--- Problem ---
Would you please reproduce all the entries exactly, leaving the pictures out?

Extracted data entries:
────────────────────
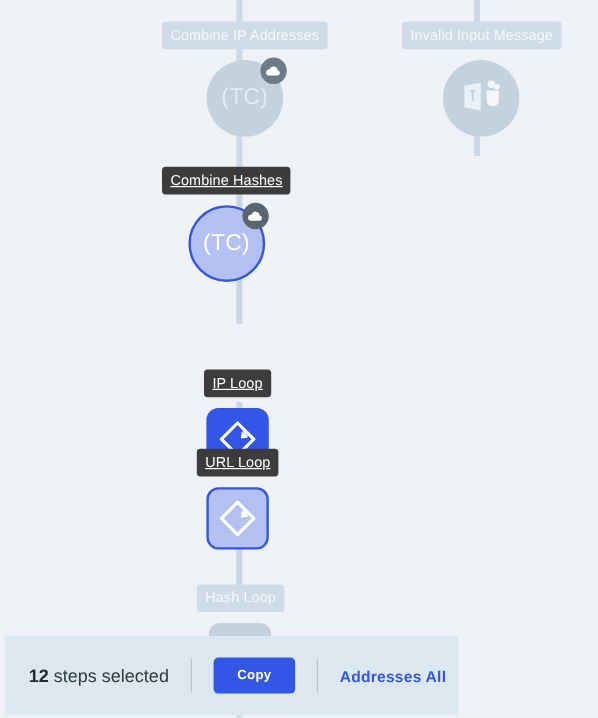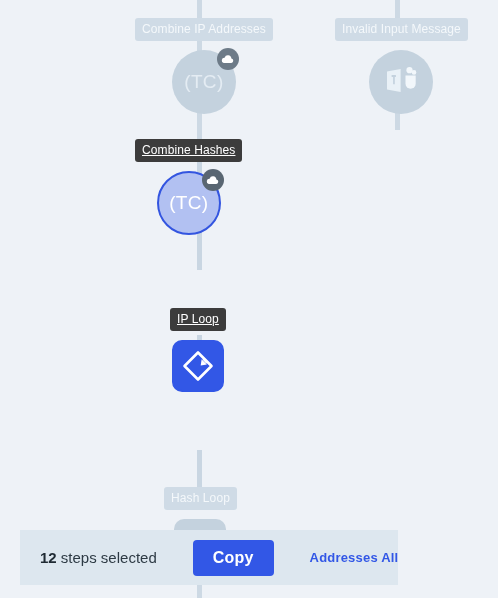--- a/index.html
+++ b/index.html
@@ -123,24 +123,24 @@
     background: #c4d2de;
     border: 2px solid transparent;
   }
   .square svg { display: block; }
 
   .teams-glyph { display:block; }
 
   
   #action-bar {
     position: absolute;
-    left: 20px;
+    left: 4px;
     top: 530px;
     width: 378px;
-    height: 55px;
+    height: 66px;
     background: #dde7ef;
     display: flex;
     align-items: center;
     box-sizing: border-box;
     padding: 0 0 0 20px;
   }
   #selection-count {
     font-size: 15px;
     color: #2d3a44;
     white-space: nowrap;
@@ -151,21 +151,21 @@
   }
   .bar-divider {
     width: 1px;
     height: 28px;
     background: #b7c6d3;
     margin: 0 18px;
   }
   #copy-button {
     background: #3257e6;
     color: #ffffff;
-    font-size: 16px;
+    font-size: 11px;
     font-weight: bold;
     border: none;
     border-radius: 4px;
     padding: 9px 20px;
     cursor: pointer;
     font-family: "Liberation Sans", sans-serif;
     letter-spacing: 0.2px;
   }
   #deselect-all {
     color: #3257e6;
@@ -234,20 +234,32 @@
       <span>
         <svg width="36" height="36" viewBox="0 0 36 36" aria-hidden="true">
           <path d="M18 4.5 31.5 18 18 31.5 4.5 18z" fill="none" stroke="#ffffff" stroke-width="2.6" stroke-linejoin="round"></path>
           <path d="M24 11.4l2.6 2.6" fill="none" stroke="#ffffff" stroke-width="2.6" stroke-linecap="round"></path>
           <path d="M21.6 11.2l5.3 5.3-6.2 1z" fill="#ffffff"></path>
         </svg>
       </span>
     </div>
   </div>
 
+  <div class="node" style="left:164px; top:374px;">
+    <div class="label active">URL Loop</div>
+    <div class="square light" style="margin-top:9px;">
+      <span>
+        <svg width="36" height="36" viewBox="0 0 36 36" aria-hidden="true">
+          <path d="M18 4.5 31.5 18 18 31.5 4.5 18z" fill="none" stroke="#ffffff" stroke-width="2.6" stroke-linejoin="round"></path>
+          <path d="M24 11.4l2.6 2.6" fill="none" stroke="#ffffff" stroke-width="2.6" stroke-linecap="round"></path>
+          <path d="M21.6 11.2l5.3 5.3-6.2 1z" fill="#ffffff"></path>
+        </svg>
+      </span>
+    </div>
+  </div>
 
   <div class="node" style="left:164px; top:487px;">
     <div class="label dim">Hash Loop</div>
     <div class="square dim" style="margin-top:9px;">
       <span>
         <svg width="36" height="36" viewBox="0 0 36 36" aria-hidden="true">
           <path d="M18 4.5 31.5 18 18 31.5 4.5 18z" fill="none" stroke="#ffffff" stroke-width="2.6" stroke-linejoin="round"></path>
           <path d="M24 11.4l2.6 2.6" fill="none" stroke="#ffffff" stroke-width="2.6" stroke-linecap="round"></path>
           <path d="M21.6 11.2l5.3 5.3-6.2 1z" fill="#ffffff"></path>
         </svg>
────────────────────
--- Exercise solution ---
--- a/index.html
+++ b/index.html
@@ -123,24 +123,24 @@
     background: #c4d2de;
     border: 2px solid transparent;
   }
   .square svg { display: block; }
 
   .teams-glyph { display:block; }
 
   
   #action-bar {
     position: absolute;
-    left: 20px;
+    left: 4px;
     top: 530px;
     width: 378px;
-    height: 55px;
+    height: 66px;
     background: #dde7ef;
     display: flex;
     align-items: center;
     box-sizing: border-box;
     padding: 0 0 0 20px;
   }
   #selection-count {
     font-size: 15px;
     color: #2d3a44;
     white-space: nowrap;
@@ -151,21 +151,21 @@
   }
   .bar-divider {
     width: 1px;
     height: 28px;
     background: #b7c6d3;
     margin: 0 18px;
   }
   #copy-button {
     background: #3257e6;
     color: #ffffff;
-    font-size: 16px;
+    font-size: 11px;
     font-weight: bold;
     border: none;
     border-radius: 4px;
     padding: 9px 20px;
     cursor: pointer;
     font-family: "Liberation Sans", sans-serif;
     letter-spacing: 0.2px;
   }
   #deselect-all {
     color: #3257e6;
@@ -234,20 +234,32 @@
       <span>
         <svg width="36" height="36" viewBox="0 0 36 36" aria-hidden="true">
           <path d="M18 4.5 31.5 18 18 31.5 4.5 18z" fill="none" stroke="#ffffff" stroke-width="2.6" stroke-linejoin="round"></path>
           <path d="M24 11.4l2.6 2.6" fill="none" stroke="#ffffff" stroke-width="2.6" stroke-linecap="round"></path>
           <path d="M21.6 11.2l5.3 5.3-6.2 1z" fill="#ffffff"></path>
         </svg>
       </span>
     </div>
   </div>
 
+  <div class="node" style="left:164px; top:374px;">
+    <div class="label active">URL Loop</div>
+    <div class="square light" style="margin-top:9px;">
+      <span>
+        <svg width="36" height="36" viewBox="0 0 36 36" aria-hidden="true">
+          <path d="M18 4.5 31.5 18 18 31.5 4.5 18z" fill="none" stroke="#ffffff" stroke-width="2.6" stroke-linejoin="round"></path>
+          <path d="M24 11.4l2.6 2.6" fill="none" stroke="#ffffff" stroke-width="2.6" stroke-linecap="round"></path>
+          <path d="M21.6 11.2l5.3 5.3-6.2 1z" fill="#ffffff"></path>
+        </svg>
+      </span>
+    </div>
+  </div>
 
   <div class="node" style="left:164px; top:487px;">
     <div class="label dim">Hash Loop</div>
     <div class="square dim" style="margin-top:9px;">
       <span>
         <svg width="36" height="36" viewBox="0 0 36 36" aria-hidden="true">
           <path d="M18 4.5 31.5 18 18 31.5 4.5 18z" fill="none" stroke="#ffffff" stroke-width="2.6" stroke-linejoin="round"></path>
           <path d="M24 11.4l2.6 2.6" fill="none" stroke="#ffffff" stroke-width="2.6" stroke-linecap="round"></path>
           <path d="M21.6 11.2l5.3 5.3-6.2 1z" fill="#ffffff"></path>
         </svg>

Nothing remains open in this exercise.